Preparação de amostra
Para que um sequenciador automático de DNA funcione, ele deve detectar as quatro bases de nucleotídeos que compõem o DNA: adenina, guanina, timina e citosina. Os cientistas copiam um pedaço de DNA muitas vezes e usam enzimas de restrição para cortar o DNA em pedaços de tamanhos variados. Eles então adicionam uma pequena quantidade de base marcada fluorescente a cada lote de DNA. A base, que é adenina, timina, guanina ou citosina, se ligará ao complemento de sua base na extremidade de uma fita. Por exemplo, a adenina se ligará a fitas que terminam em timina e a guanina se ligará a fitas que terminam em citosina.
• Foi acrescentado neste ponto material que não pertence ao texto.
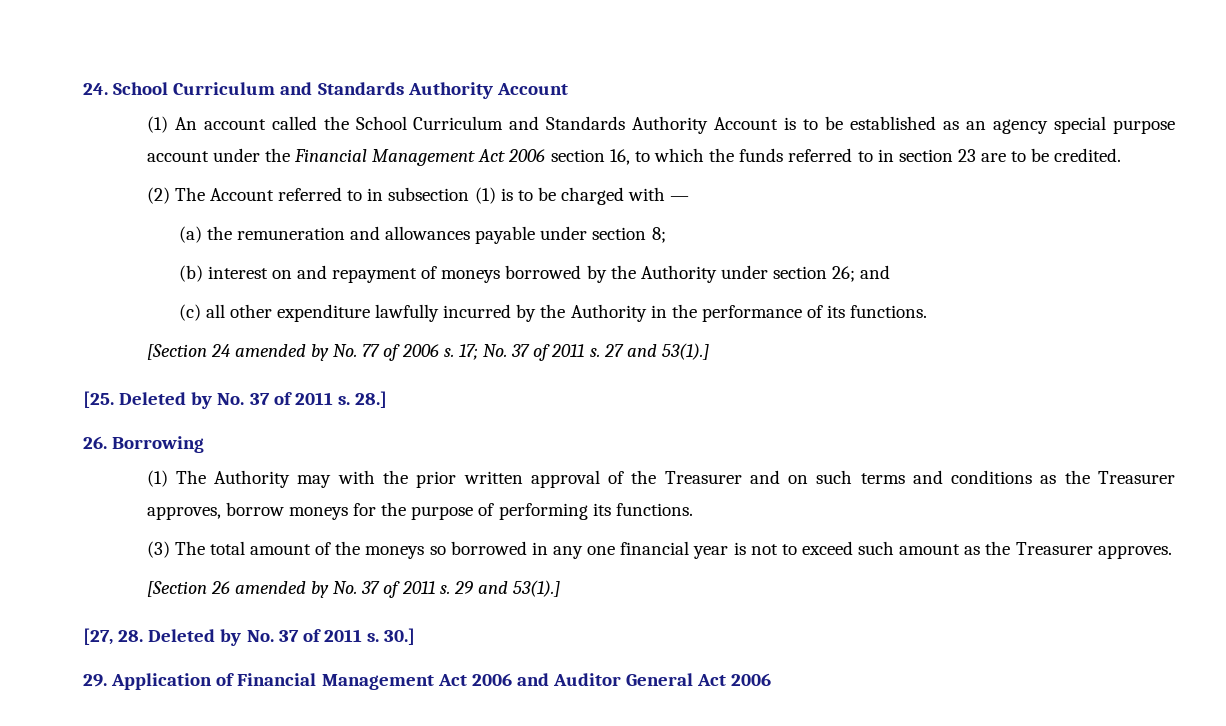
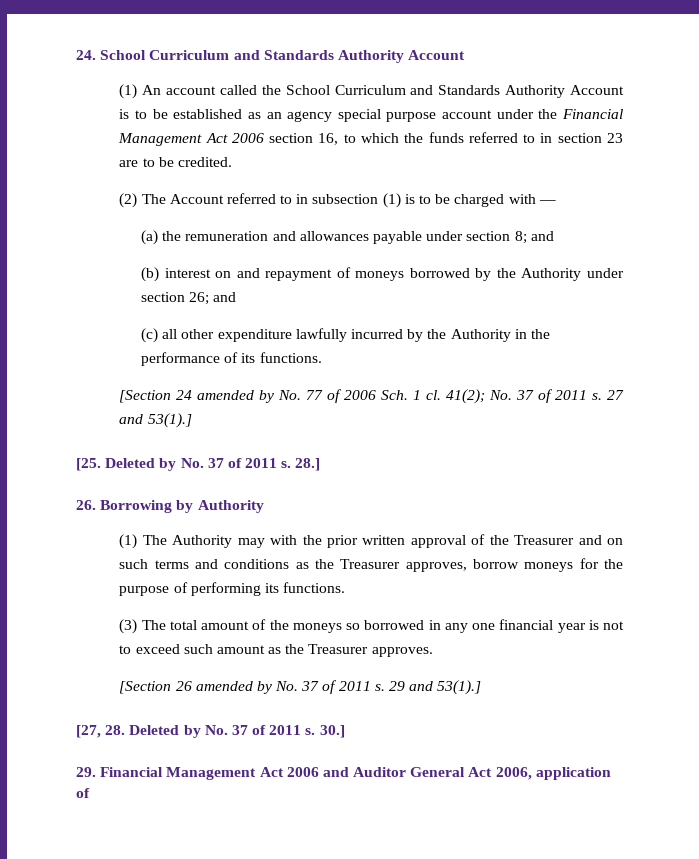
- (a) the remuneration and allowances payable under section 8;
+ (a) the remuneration and allowances payable under section 8; and
- [Section 24 amended by No. 77 of 2006 s. 17; No. 37 of 2011 s.
+ [Section 24 amended by No. 77 of 2006 Sch. 1 cl. 41(2); No. 37 of 2011 s.
- 26. Borrowing
+ 26. Borrowing by Authority
- 29. Application of Financial Management Act 2006 and Auditor General Act 2006
+ 29. Financial Management Act 2006 and Auditor General Act 2006, application of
Construção de sequenciador automático de DNA
Um sequenciador de DNA automático é construído de forma muito semelhante a um sequenciador de DNA que requer mais trabalho manual. Especificamente, um sequenciador automático de DNA é um tanque, com cerca de 30 centímetros de comprimento, com 96 poços de gel nos quais o DNA pode ser despejado. Em um sequenciador de DNA automático, assim como em qualquer sequenciador de DNA, o DNA é injetado nos poços de gel na parte superior do tanque e uma carga negativa é aplicada a essa extremidade do tanque. A carga negativa fornece um forte ímpeto para que os filamentos de DNA percorram distâncias diferentes, até o fim do tanque.
Injeção Automática
Um sequenciador automático de DNA injeta lotes de DNA, automaticamente, no topo do gel. Como tal, economiza aos pesquisadores uma quantidade enorme de tempo e esforço. Depois que os lotes são injetados, o sequenciador aplica automaticamente uma carga negativa a uma extremidade do tanque, fazendo com que os fios migrem a distâncias variáveis através do gel. As diferentes distâncias refletem os diferentes tamanhos das fitas de DNA que passam pelo gel.
Detector
Muitas máquinas automáticas de sequenciamento de DNA são configuradas para detectar o corante fluorescente nas fitas de DNA que passam pelo gel. Ao fazer isso, eles podem identificar os nucleotídeos que estão nas extremidades das fitas e gravá-los no computador. No entanto, os sequenciadores, na melhor das hipóteses, apresentam uma versão confusa de nucleotídeos de DNA. Depois de usar uma máquina automática de sequenciamento de DNA, você deve passar por um processo chamado "acabamento", no qual uma combinação de computadores e os pesquisadores classificam os resultados da detecção de fita de DNA para reunir os dados em uma descrição abrangente de um DNA vertente. Não é de surpreender que esse processo possa demorar muito mais do que o processo real de sequenciamento.